◆ Stored items from a collection
• • • • •
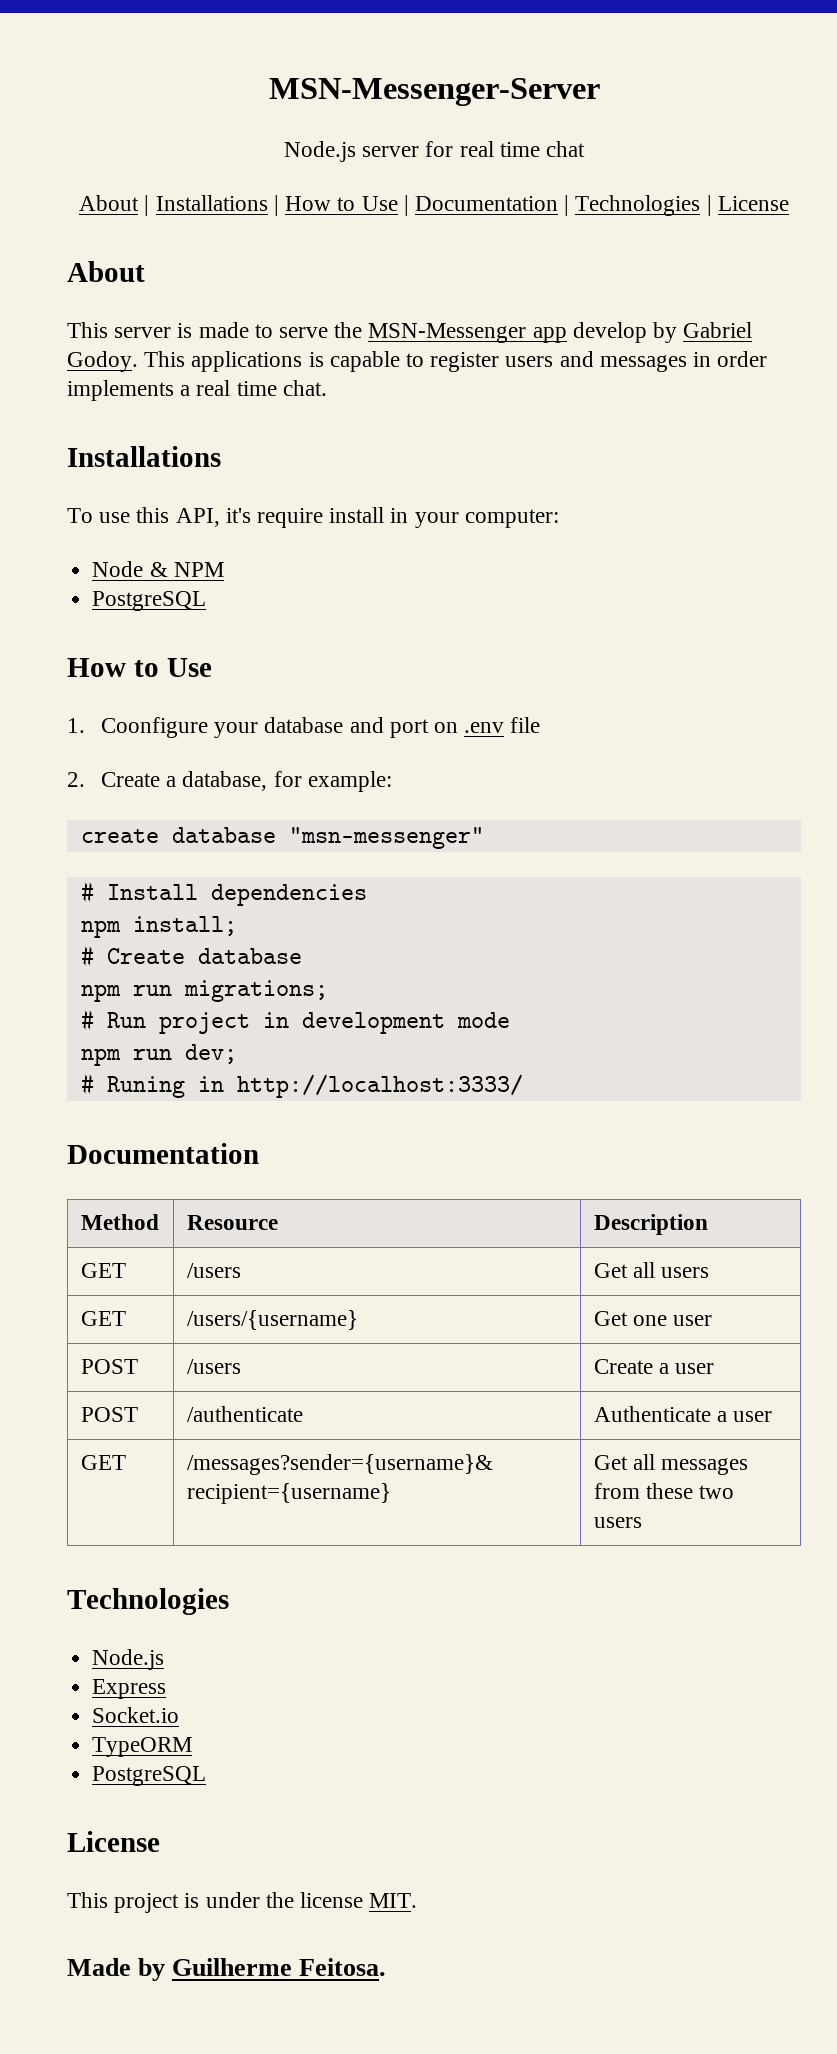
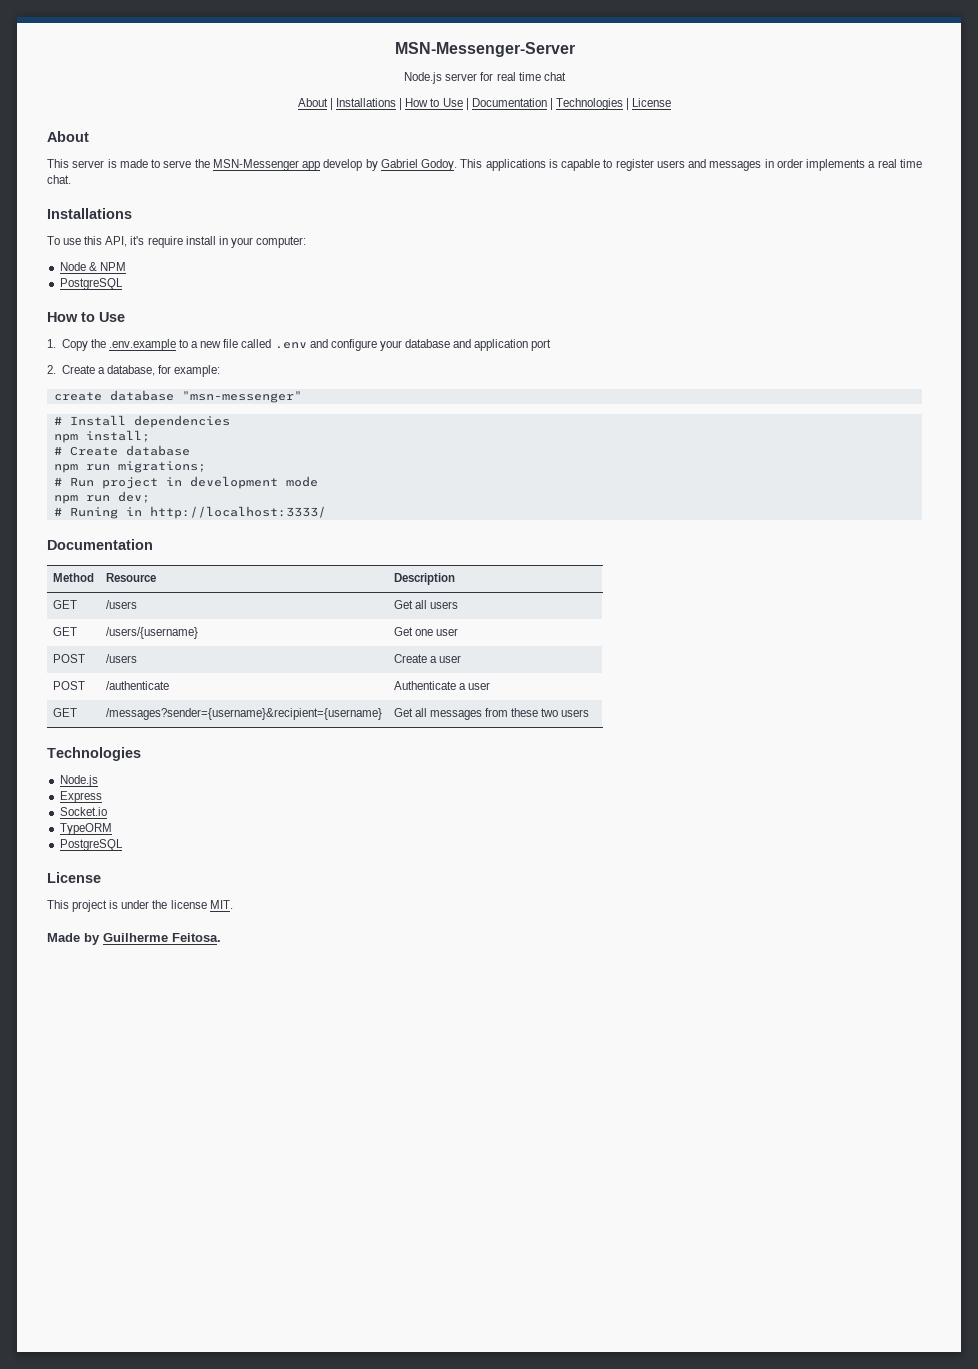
- 1. Coonfigure your database and port on .env file
+ 1. Copy the .env.example to a new file called .env and configure your database and application port

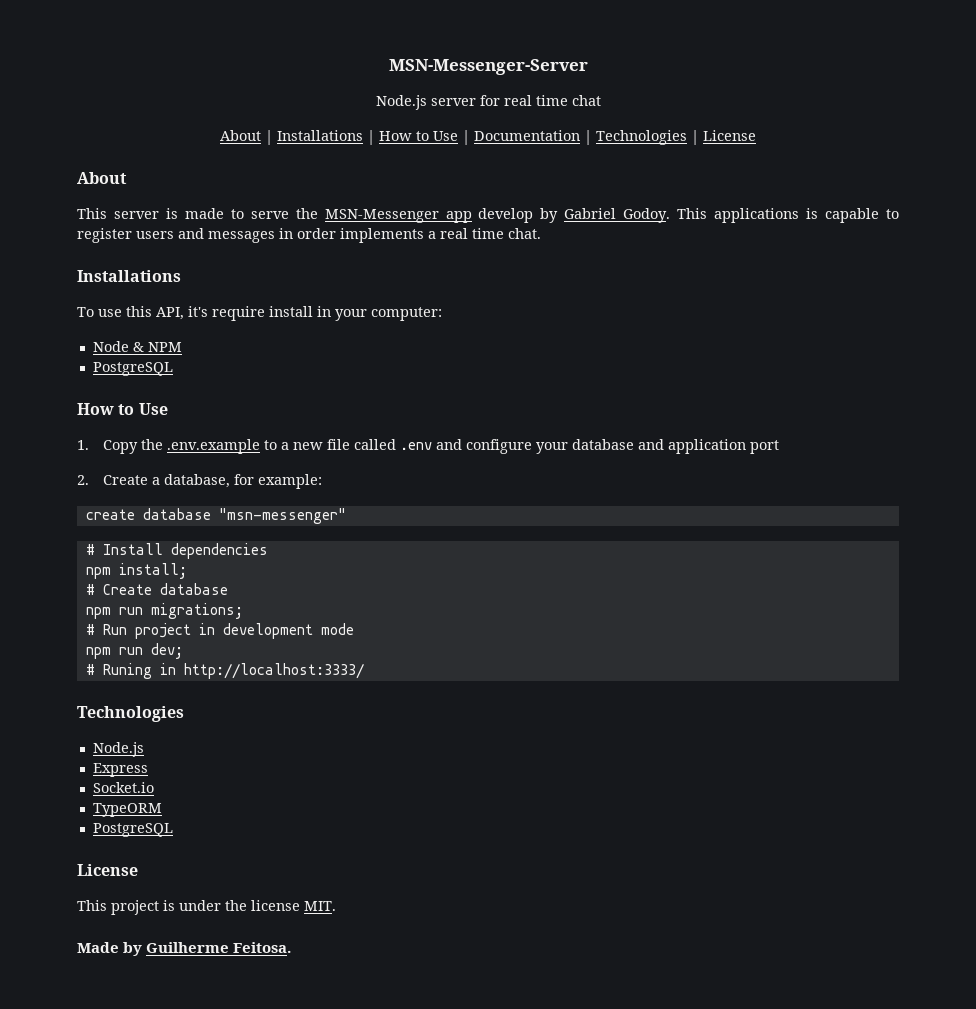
  # Runing in http://localhost:3333/
- Documentation
- Method | Resource | Description
- GET | /users | Get all users
- GET | /users/{username} | Get one user
- POST | /users | Create a user
- POST | /authenticate | Authenticate a user
- GET | /messages?sender={username}&recipient={username} | Get all messages from these two users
• • • • •
◆ TASK TO CARRY OUT
Copy out every line from the data above that has "your" in it.

◆ ANSWER BOX
- 1. Coonfigure your database and port on .env file
+ 1. Copy the .env.example to a new file called .env and configure your database and application port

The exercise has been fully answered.